Marek Okál

Personal information
- Date of birth: 7 November 2008 (age 17)
- Height: 1.82 m (6 ft 0 in)
- Position: Centre-back

Team information
- Current team: MŠK Žilina
- Number: 2

Youth career
- 0000–2025: MŠK Žilina

Senior career*
- Years: Team / Apps / (Gls)
- 2025–2026: MŠK Žilina B / 14 / (0)
- 2026–: MŠK Žilina / 12 / (0)

International career^{‡}
- 2023: Slovakia U16 / 4 / (0)
- 2024: Slovakia U17 / 6 / (1)
- 2025: Slovakia U18 / 2 / (0)
- 2025–: Slovakia U19 / 7 / (0)

= Marek Okál =

Slovak footballer (born 2008)

Marek Okál (born 7 November 2008) is a Slovak professional footballer who plays for Slovak First Football League side MŠK Žilina as a centre-back.

In 2024, Okál was a part of the U17 squad that would play in the 2024 UEFA European Under-17 Championship in Cyprus. He was the youngest player to be called-up, at the age of 15.

== Club career ==
Okál is a product of the Žilina youth academy. On 11 October 2024, he signed his first professional contract with MŠK Žilina, signing until June 2027 to become the youngest player to receive a contract in the club’s history. Okál transferred Žilina B-team in 2024. He played 10 matches for the team in the 2. Liga. After impressing with his performances, he became part of the A-team training process, where he was the youngest player to participate. He captained the under-19 side in a historic 2–1 victory against Liverpool U19, advancing to the round of 16 of the UEFA Youth League. Five days later, on 8 February 2026, Okál made his professional league debut for the A-team of MŠK Žilina, playing the full match of a 1–0 win against KFC Komárno. He played in a 1–0 win against title holders Slovan Bratislava.

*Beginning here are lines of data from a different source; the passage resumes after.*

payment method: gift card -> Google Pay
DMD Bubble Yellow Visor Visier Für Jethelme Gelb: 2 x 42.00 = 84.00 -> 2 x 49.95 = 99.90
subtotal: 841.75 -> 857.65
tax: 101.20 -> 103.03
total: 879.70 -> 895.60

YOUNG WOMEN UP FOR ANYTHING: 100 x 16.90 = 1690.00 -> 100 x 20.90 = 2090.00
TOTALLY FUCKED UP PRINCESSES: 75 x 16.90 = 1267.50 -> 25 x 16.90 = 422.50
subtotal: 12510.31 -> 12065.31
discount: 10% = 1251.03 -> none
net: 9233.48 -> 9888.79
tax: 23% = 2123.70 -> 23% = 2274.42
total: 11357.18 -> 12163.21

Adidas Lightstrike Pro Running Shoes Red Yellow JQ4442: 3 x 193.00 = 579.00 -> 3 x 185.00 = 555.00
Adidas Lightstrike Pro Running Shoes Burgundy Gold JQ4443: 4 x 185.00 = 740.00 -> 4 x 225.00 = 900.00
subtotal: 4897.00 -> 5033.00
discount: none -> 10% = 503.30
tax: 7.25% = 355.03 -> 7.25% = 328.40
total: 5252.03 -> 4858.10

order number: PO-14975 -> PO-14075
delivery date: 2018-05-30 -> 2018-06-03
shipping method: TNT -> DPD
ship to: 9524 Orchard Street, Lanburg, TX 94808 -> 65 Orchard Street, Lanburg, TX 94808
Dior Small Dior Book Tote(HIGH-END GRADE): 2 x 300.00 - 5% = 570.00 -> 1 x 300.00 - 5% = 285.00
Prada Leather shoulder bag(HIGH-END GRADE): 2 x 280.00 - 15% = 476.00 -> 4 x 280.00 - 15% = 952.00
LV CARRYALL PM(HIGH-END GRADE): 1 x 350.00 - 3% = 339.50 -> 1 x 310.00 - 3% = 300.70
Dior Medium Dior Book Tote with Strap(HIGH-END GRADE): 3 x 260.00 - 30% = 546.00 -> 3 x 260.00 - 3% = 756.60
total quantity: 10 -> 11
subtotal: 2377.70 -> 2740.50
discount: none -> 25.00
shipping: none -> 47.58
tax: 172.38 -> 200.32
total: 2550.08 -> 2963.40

== International career ==
In 2024, Okál was selected by the head coach of the Slovakia under-17 team, Branislav Fodrek, to be a part of the squad ahead of the 2024 UEFA European Under-17 Championship held in Cyprus. He was the youngest player to be called up to the team. He would play in the first game of the group stages, a 0–0 draw against Sweden, playing the whole match. Okál played in all group stage matches but would not be able to help his team qualify to the next round, as they finished on last place with only one point.